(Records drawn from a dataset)
· · · · · · ·

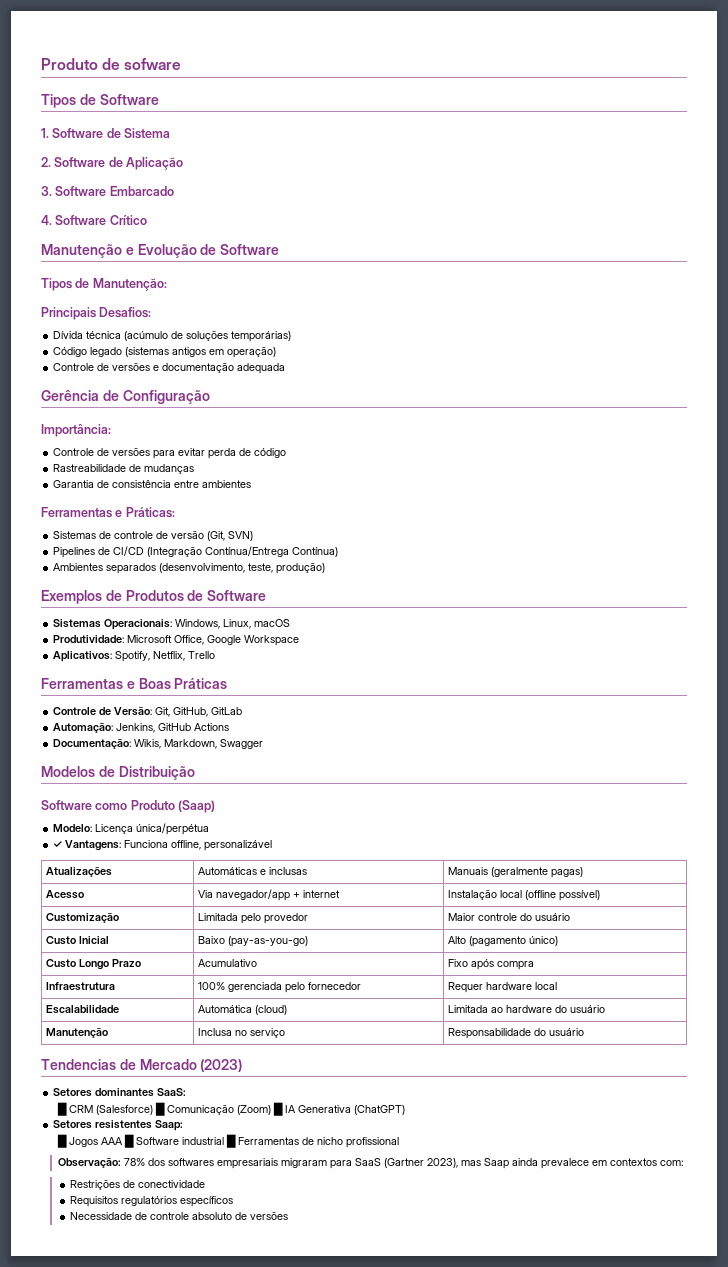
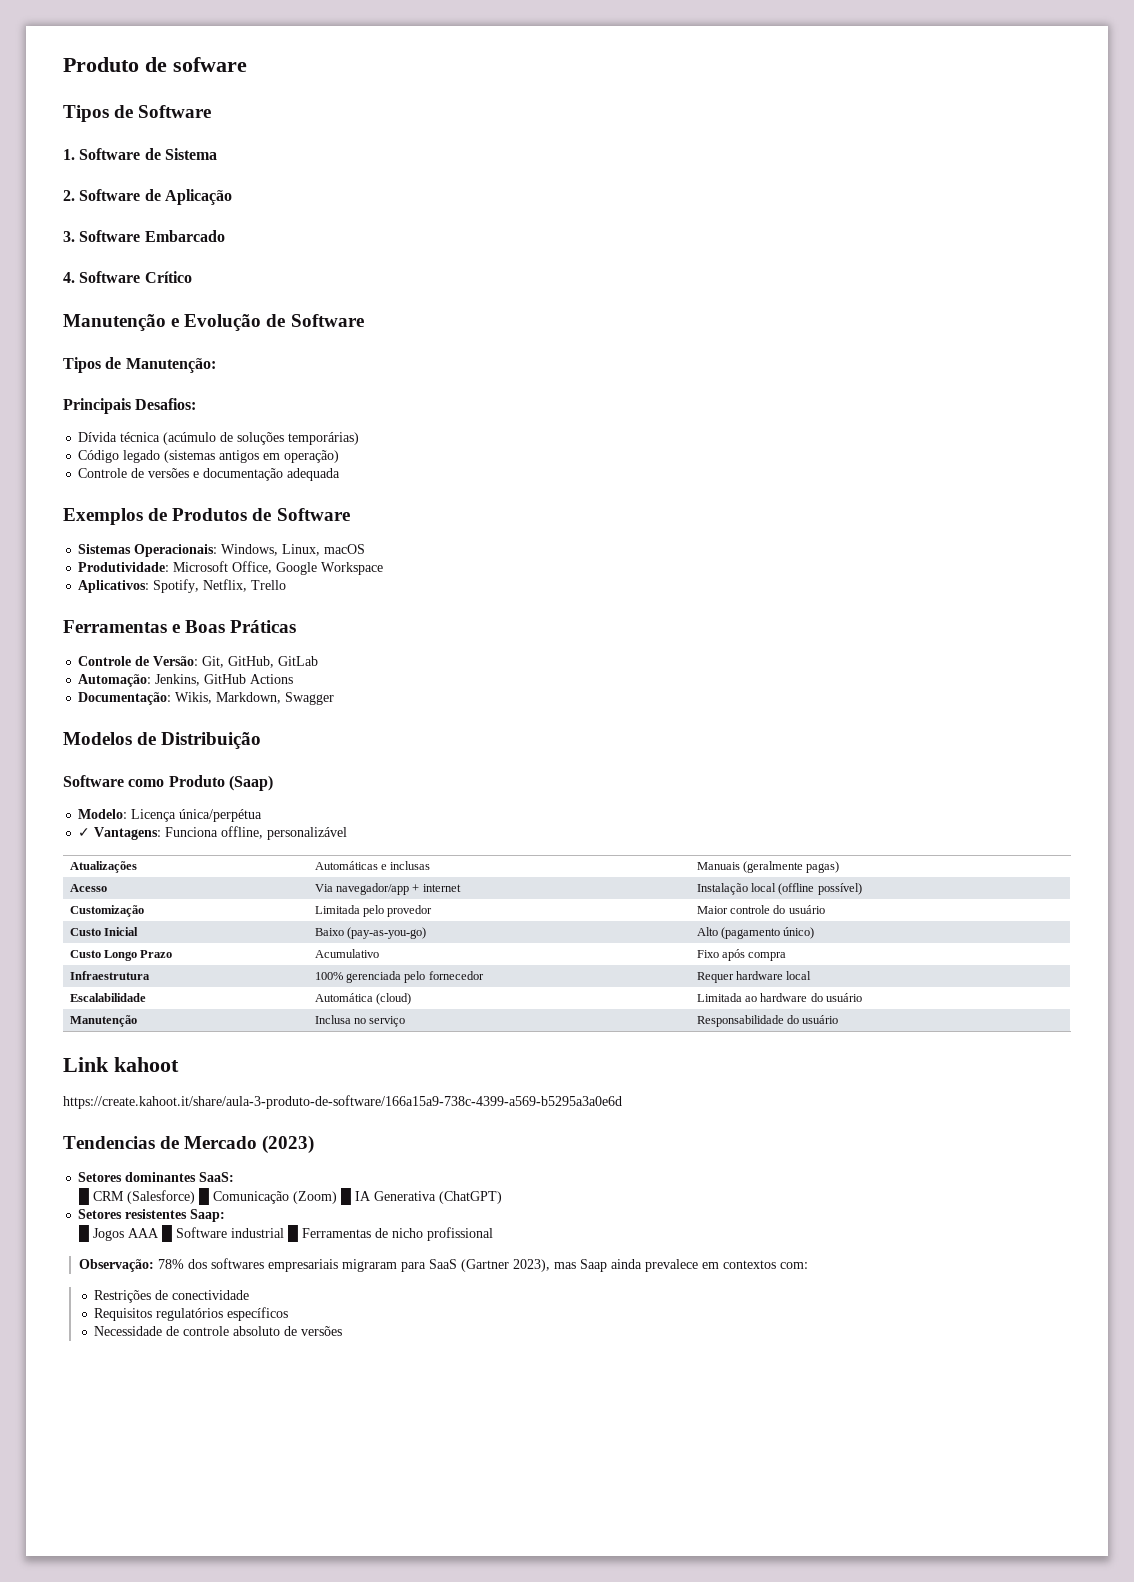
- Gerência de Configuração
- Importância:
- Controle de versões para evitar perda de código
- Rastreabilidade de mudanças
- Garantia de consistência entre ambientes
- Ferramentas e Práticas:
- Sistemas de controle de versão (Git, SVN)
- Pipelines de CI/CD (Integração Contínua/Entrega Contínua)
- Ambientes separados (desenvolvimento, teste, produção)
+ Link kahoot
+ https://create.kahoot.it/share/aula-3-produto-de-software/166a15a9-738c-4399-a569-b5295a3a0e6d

· · · · · · ·

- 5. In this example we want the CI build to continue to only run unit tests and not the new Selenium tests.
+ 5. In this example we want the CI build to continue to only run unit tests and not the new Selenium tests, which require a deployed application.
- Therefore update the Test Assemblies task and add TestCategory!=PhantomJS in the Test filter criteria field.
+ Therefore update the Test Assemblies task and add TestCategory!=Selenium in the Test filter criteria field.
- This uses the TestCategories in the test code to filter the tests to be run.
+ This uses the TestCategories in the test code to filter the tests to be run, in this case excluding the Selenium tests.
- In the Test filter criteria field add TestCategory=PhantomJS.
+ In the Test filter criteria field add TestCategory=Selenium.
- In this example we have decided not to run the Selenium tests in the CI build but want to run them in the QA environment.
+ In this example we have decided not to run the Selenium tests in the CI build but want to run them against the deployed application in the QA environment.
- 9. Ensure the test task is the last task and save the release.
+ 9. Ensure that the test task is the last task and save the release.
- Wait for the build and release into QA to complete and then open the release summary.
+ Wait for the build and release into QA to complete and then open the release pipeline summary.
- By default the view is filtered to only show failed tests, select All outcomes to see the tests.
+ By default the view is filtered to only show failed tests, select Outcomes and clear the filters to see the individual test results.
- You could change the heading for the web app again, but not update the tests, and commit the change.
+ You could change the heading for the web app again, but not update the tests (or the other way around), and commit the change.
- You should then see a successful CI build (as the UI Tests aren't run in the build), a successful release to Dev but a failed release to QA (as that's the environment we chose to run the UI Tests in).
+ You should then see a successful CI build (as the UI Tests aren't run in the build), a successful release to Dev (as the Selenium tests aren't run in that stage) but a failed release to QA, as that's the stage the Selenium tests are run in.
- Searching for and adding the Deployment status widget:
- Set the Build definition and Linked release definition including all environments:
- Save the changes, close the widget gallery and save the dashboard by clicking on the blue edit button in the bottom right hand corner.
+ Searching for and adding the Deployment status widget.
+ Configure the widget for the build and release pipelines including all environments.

· · · · · · ·

Problem statement: Each line in the data that holds the string "Wait" should be found and copied.

Answer to the problem:
- Wait for the build and release into QA to complete and then open the release summary.
+ Wait for the build and release into QA to complete and then open the release pipeline summary.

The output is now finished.